1. Blogging is not as easy as you think. Everyone knows how to write, but not everyone is a writer. I’ve been writing fiction since I was 7. It was easy to make things up and tell different tales that I didn’t have to be a part of. This blog is a different animal. I am innately private. I don’t like people in my business. So I had to balance my need to write with my need for privacy and also my need to engage an audience with stories they could relate to. Luckily I am a trained reporter, so getting the facts to you all wasn’t  as much of a bear as I had expected. I’ve been walking a narrow tightrope deciding what to divulge and what to keep close to the chest. Still, I appreciate the feedback on the stories you all relate to. It gives me a little more confidence each time I tell an embarrassing story.

2. Building an audience is even harder. Not that I don’t appreciate all of you who check in on post days and those days in between, but building an even bigger audience is difficult. When I’m Skinny, Now What? started, average page views were in the low single digits. Now they’re in the mid-30s. Good, not great. The business side of this is something I didn’t plan for, but it is something I’m learning and hoping to conquer soon.

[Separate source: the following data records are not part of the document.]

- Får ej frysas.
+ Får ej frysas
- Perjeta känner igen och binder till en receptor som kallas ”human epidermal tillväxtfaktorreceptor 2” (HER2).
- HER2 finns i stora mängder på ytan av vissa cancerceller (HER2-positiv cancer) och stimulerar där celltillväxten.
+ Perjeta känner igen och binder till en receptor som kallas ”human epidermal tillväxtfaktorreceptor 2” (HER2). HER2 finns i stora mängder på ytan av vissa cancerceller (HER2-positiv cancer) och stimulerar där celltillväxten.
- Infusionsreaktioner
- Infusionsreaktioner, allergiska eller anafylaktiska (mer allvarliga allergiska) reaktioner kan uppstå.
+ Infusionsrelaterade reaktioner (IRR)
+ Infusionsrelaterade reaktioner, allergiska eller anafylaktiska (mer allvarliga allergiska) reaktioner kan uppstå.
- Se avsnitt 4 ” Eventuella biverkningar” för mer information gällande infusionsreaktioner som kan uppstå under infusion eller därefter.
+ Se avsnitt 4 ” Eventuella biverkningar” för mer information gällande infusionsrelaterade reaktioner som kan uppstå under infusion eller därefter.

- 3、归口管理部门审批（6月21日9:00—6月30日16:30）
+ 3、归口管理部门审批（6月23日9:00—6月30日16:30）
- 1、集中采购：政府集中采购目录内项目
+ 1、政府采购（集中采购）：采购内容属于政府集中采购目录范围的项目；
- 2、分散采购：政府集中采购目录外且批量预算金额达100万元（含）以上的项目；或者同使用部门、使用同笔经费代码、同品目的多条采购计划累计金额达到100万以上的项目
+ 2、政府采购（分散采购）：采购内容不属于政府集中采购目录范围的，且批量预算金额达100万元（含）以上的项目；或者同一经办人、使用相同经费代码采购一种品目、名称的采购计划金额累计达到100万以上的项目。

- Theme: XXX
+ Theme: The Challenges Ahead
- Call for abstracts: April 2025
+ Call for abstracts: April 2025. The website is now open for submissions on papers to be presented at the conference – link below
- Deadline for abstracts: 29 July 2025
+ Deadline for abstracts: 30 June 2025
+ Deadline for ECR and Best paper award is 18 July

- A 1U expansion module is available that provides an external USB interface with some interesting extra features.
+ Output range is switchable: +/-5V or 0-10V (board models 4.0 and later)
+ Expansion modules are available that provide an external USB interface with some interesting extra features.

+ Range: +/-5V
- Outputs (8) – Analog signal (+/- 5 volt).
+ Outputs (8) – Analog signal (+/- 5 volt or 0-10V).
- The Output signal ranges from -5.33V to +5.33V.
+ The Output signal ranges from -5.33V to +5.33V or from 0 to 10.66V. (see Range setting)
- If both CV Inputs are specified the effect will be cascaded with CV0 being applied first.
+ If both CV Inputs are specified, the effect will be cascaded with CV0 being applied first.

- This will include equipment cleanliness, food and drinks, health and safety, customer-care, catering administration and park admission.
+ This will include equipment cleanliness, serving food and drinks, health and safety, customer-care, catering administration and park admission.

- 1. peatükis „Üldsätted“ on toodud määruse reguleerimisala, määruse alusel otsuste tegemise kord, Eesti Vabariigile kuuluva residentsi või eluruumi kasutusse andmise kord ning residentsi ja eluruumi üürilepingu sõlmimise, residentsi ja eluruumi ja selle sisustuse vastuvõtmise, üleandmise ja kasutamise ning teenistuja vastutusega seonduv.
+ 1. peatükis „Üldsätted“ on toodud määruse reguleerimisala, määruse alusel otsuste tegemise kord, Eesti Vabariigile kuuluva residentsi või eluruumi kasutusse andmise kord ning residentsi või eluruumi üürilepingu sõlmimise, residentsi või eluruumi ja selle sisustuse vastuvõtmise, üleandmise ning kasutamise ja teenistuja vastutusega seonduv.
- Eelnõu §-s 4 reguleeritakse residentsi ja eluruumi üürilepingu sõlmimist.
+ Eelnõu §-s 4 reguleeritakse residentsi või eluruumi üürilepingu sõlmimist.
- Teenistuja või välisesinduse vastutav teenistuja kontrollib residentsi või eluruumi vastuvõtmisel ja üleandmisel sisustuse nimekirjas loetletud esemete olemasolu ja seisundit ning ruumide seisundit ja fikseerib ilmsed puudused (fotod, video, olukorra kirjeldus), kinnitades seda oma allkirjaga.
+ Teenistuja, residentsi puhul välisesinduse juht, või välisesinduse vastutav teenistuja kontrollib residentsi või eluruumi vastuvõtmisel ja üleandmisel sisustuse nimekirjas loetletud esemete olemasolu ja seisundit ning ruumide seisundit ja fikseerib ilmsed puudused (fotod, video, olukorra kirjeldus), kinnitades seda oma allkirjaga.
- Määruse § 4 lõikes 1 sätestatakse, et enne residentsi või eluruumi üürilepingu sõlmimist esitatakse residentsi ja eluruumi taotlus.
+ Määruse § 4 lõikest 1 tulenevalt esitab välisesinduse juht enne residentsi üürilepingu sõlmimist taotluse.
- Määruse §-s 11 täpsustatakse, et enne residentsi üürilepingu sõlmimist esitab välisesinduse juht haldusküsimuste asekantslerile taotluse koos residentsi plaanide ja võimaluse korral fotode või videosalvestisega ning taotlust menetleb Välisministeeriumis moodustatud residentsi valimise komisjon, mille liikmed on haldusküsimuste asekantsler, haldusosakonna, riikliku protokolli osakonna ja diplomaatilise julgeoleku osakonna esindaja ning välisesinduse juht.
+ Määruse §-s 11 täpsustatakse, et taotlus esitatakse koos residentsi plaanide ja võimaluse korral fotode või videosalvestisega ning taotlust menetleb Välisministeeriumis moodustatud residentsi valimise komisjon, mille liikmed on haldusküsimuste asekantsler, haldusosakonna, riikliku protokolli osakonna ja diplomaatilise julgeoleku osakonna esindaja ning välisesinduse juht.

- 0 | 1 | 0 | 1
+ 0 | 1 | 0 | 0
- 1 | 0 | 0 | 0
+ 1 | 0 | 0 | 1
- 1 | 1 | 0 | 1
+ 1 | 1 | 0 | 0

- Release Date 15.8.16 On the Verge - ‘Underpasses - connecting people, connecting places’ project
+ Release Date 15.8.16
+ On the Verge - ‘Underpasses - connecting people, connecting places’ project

3. You never know what will click. Posts that speak to current events, like Prince Fielder’s Body Issue cover or the recent street harassment post, I had a feeling would do well. But personal stories like The Gym Rat’s Ugly Truth or How I Got Into a Bikini really hit with audiences. Sharing how I deal with the ugly side of losing weight or even the mental workout it takes convincing myself it’s OK to wear a two-piece were some of the hardest stories I wrote. But I appreciate your support in getting those out there. I will do more.

4. Never give up. This would seem like a gimme, but there were a few times when I thought of letting the blog fade. I kept running into writing blocks. My page views were decreasing. I wasn’t feeling motivated. But I’d talk to friends or family who really appreciated what I was doing. I’d post something that would just click with an audience (like my recap of the BET Awards). Or I’d just start having fun again in my posts. This blog is for you, but it’s also for me. It’s a way for me to vent and to share. It’s a way for me to improve on my craft and to motivate myself to stay healthy. This blog holds me accountable to you.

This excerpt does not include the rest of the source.